EXERCISE DETAILS: Could you return each line of the material that has "label" in it?

—————

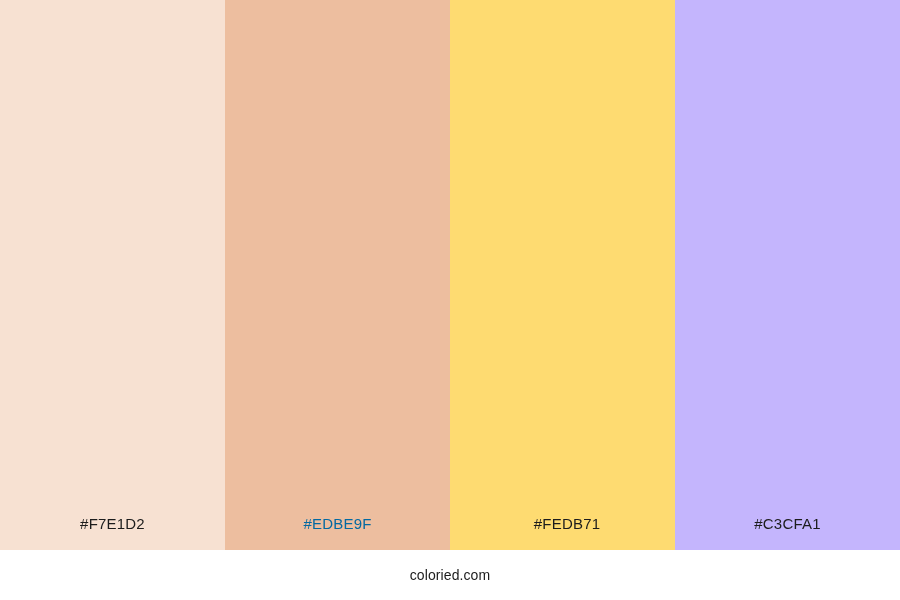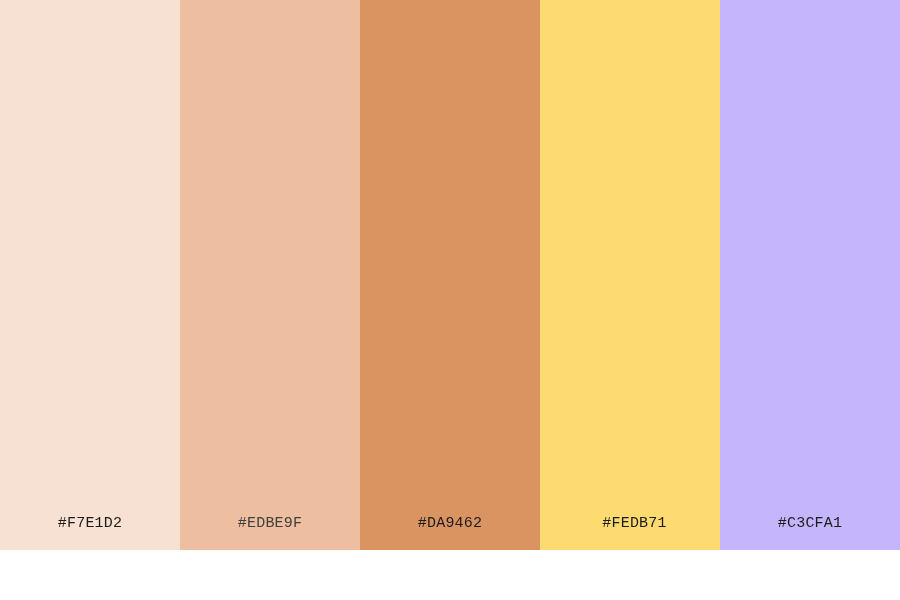--- a/index.html
+++ b/index.html
@@ -42,7 +42,6 @@
     align-items: flex-end;
     justify-content: center;
     box-sizing: border-box;
-    font-family: Liberation Mono, monospace;
   }
 
   .swatch-label {

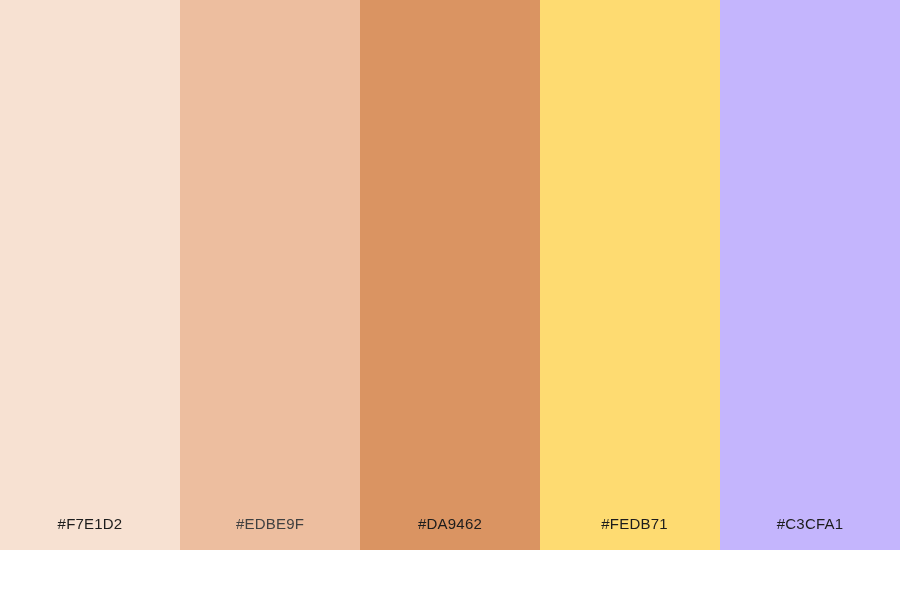--- a/index.html
+++ b/index.html
@@ -88,7 +88,7 @@
     </div>
 
     <div class="swatch" style="background-color: rgb(237, 190, 159);">
-      <span class="swatch-label" style="color: #404040;">#EDBE9F</span>
+      <span class="swatch-label" style="color: #0369a1;">#EDBE9F</span>
     </div>
 
     <div class="swatch" style="background-color: rgb(218, 148, 98);">

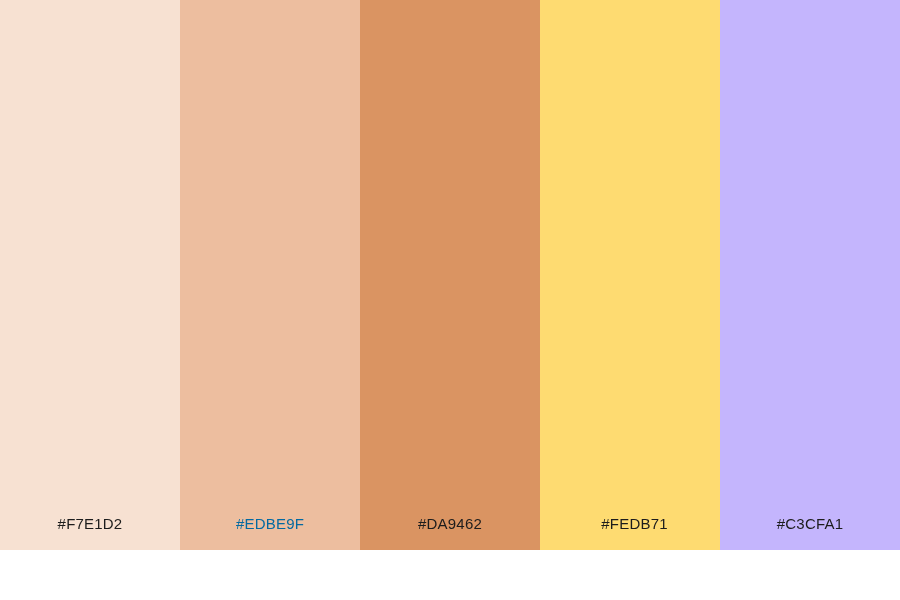--- a/index.html
+++ b/index.html
@@ -91,9 +91,6 @@
       <span class="swatch-label" style="color: #0369a1;">#EDBE9F</span>
     </div>
 
-    <div class="swatch" style="background-color: rgb(218, 148, 98);">
-      <span class="swatch-label" style="color: rgb(28, 28, 28);">#DA9462</span>
-    </div>
 
     <div class="swatch" style="background-color: rgb(254, 219, 113);">
       <span class="swatch-label" style="color: rgb(28, 28, 28); padding-left: 9px;">#FEDB71</span>

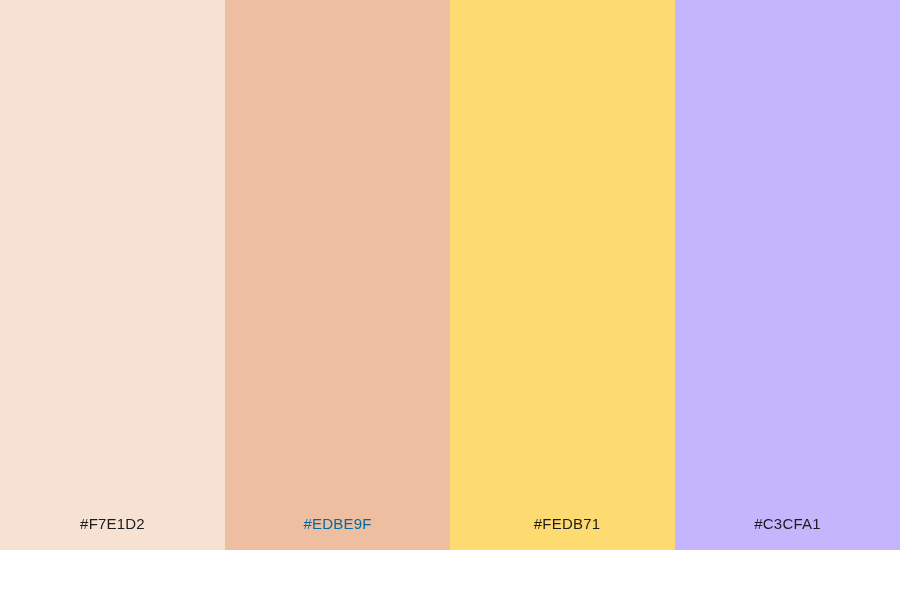--- a/index.html
+++ b/index.html
@@ -102,6 +102,9 @@
 
   </div>
 
+  <div class="footer" style="background-color: rgb(255, 255, 255);">
+    <span class="footer-text" style="color: rgb(28, 28, 28);">coloried.com</span>
+  </div>
 
 </div>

—————

SOLUTION:
   .swatch-label {
-      <span class="swatch-label" style="color: #404040;">#EDBE9F</span>
+      <span class="swatch-label" style="color: #0369a1;">#EDBE9F</span>
       <span class="swatch-label" style="color: #0369a1;">#EDBE9F</span>
-      <span class="swatch-label" style="color: rgb(28, 28, 28);">#DA9462</span>
       <span class="swatch-label" style="color: rgb(28, 28, 28); padding-left: 9px;">#FEDB71</span>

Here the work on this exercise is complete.